• _Problem details_: Your answer must be the full listing below, restated word for word, with no pictures in it.

• _Extracted entries_:
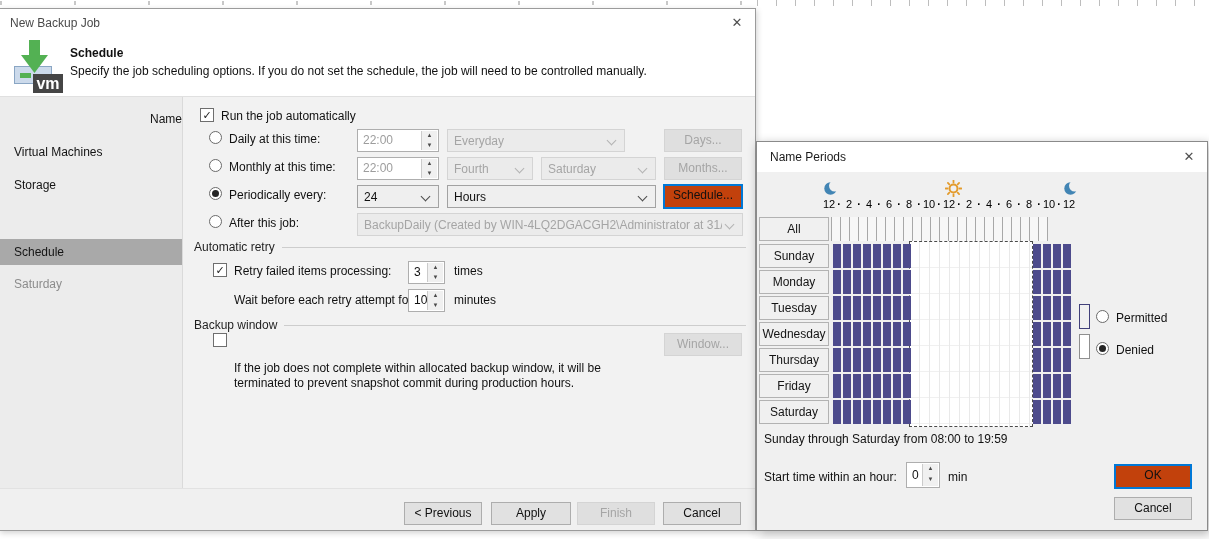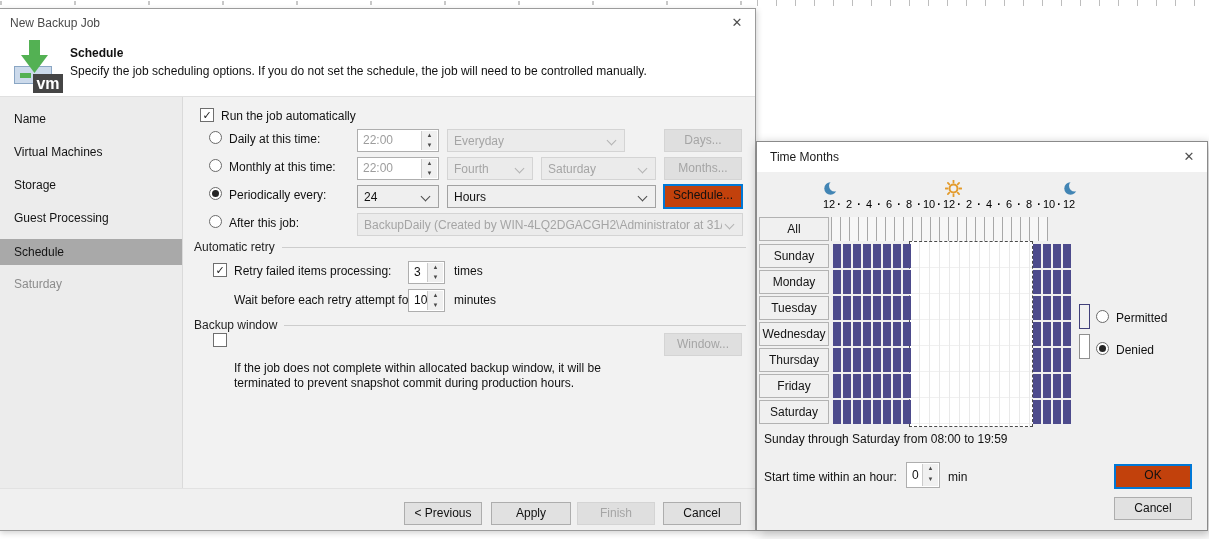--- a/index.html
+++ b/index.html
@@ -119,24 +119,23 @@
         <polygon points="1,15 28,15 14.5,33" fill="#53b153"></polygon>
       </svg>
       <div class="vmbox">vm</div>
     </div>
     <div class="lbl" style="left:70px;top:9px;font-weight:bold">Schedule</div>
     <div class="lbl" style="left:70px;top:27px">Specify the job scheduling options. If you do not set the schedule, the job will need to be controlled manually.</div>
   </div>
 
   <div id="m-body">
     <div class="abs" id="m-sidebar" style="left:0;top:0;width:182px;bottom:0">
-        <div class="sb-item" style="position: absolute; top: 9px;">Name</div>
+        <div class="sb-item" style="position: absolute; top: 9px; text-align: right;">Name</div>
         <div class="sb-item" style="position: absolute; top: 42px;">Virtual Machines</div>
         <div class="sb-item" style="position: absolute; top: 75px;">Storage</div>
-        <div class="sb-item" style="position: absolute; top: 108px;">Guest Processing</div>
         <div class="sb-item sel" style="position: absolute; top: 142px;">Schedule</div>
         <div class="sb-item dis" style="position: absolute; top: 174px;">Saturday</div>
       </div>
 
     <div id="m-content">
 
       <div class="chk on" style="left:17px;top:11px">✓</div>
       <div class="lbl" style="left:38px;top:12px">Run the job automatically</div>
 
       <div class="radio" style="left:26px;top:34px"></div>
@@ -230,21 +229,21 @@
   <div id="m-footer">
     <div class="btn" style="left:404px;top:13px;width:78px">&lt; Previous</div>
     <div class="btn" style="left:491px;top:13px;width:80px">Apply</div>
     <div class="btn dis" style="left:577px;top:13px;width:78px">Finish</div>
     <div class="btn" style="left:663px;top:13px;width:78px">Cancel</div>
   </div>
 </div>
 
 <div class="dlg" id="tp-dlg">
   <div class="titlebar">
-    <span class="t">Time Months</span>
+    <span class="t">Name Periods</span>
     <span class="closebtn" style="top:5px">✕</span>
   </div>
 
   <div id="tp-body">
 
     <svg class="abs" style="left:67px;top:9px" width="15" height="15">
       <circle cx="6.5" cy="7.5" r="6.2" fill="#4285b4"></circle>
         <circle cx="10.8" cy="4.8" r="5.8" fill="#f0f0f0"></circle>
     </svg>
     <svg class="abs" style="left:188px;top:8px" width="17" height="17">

• _Exercise response_:
--- a/index.html
+++ b/index.html
@@ -119,24 +119,23 @@
         <polygon points="1,15 28,15 14.5,33" fill="#53b153"></polygon>
       </svg>
       <div class="vmbox">vm</div>
     </div>
     <div class="lbl" style="left:70px;top:9px;font-weight:bold">Schedule</div>
     <div class="lbl" style="left:70px;top:27px">Specify the job scheduling options. If you do not set the schedule, the job will need to be controlled manually.</div>
   </div>
 
   <div id="m-body">
     <div class="abs" id="m-sidebar" style="left:0;top:0;width:182px;bottom:0">
-        <div class="sb-item" style="position: absolute; top: 9px;">Name</div>
+        <div class="sb-item" style="position: absolute; top: 9px; text-align: right;">Name</div>
         <div class="sb-item" style="position: absolute; top: 42px;">Virtual Machines</div>
         <div class="sb-item" style="position: absolute; top: 75px;">Storage</div>
-        <div class="sb-item" style="position: absolute; top: 108px;">Guest Processing</div>
         <div class="sb-item sel" style="position: absolute; top: 142px;">Schedule</div>
         <div class="sb-item dis" style="position: absolute; top: 174px;">Saturday</div>
       </div>
 
     <div id="m-content">
 
       <div class="chk on" style="left:17px;top:11px">✓</div>
       <div class="lbl" style="left:38px;top:12px">Run the job automatically</div>
 
       <div class="radio" style="left:26px;top:34px"></div>
@@ -230,21 +229,21 @@
   <div id="m-footer">
     <div class="btn" style="left:404px;top:13px;width:78px">&lt; Previous</div>
     <div class="btn" style="left:491px;top:13px;width:80px">Apply</div>
     <div class="btn dis" style="left:577px;top:13px;width:78px">Finish</div>
     <div class="btn" style="left:663px;top:13px;width:78px">Cancel</div>
   </div>
 </div>
 
 <div class="dlg" id="tp-dlg">
   <div class="titlebar">
-    <span class="t">Time Months</span>
+    <span class="t">Name Periods</span>
     <span class="closebtn" style="top:5px">✕</span>
   </div>
 
   <div id="tp-body">
 
     <svg class="abs" style="left:67px;top:9px" width="15" height="15">
       <circle cx="6.5" cy="7.5" r="6.2" fill="#4285b4"></circle>
         <circle cx="10.8" cy="4.8" r="5.8" fill="#f0f0f0"></circle>
     </svg>
     <svg class="abs" style="left:188px;top:8px" width="17" height="17">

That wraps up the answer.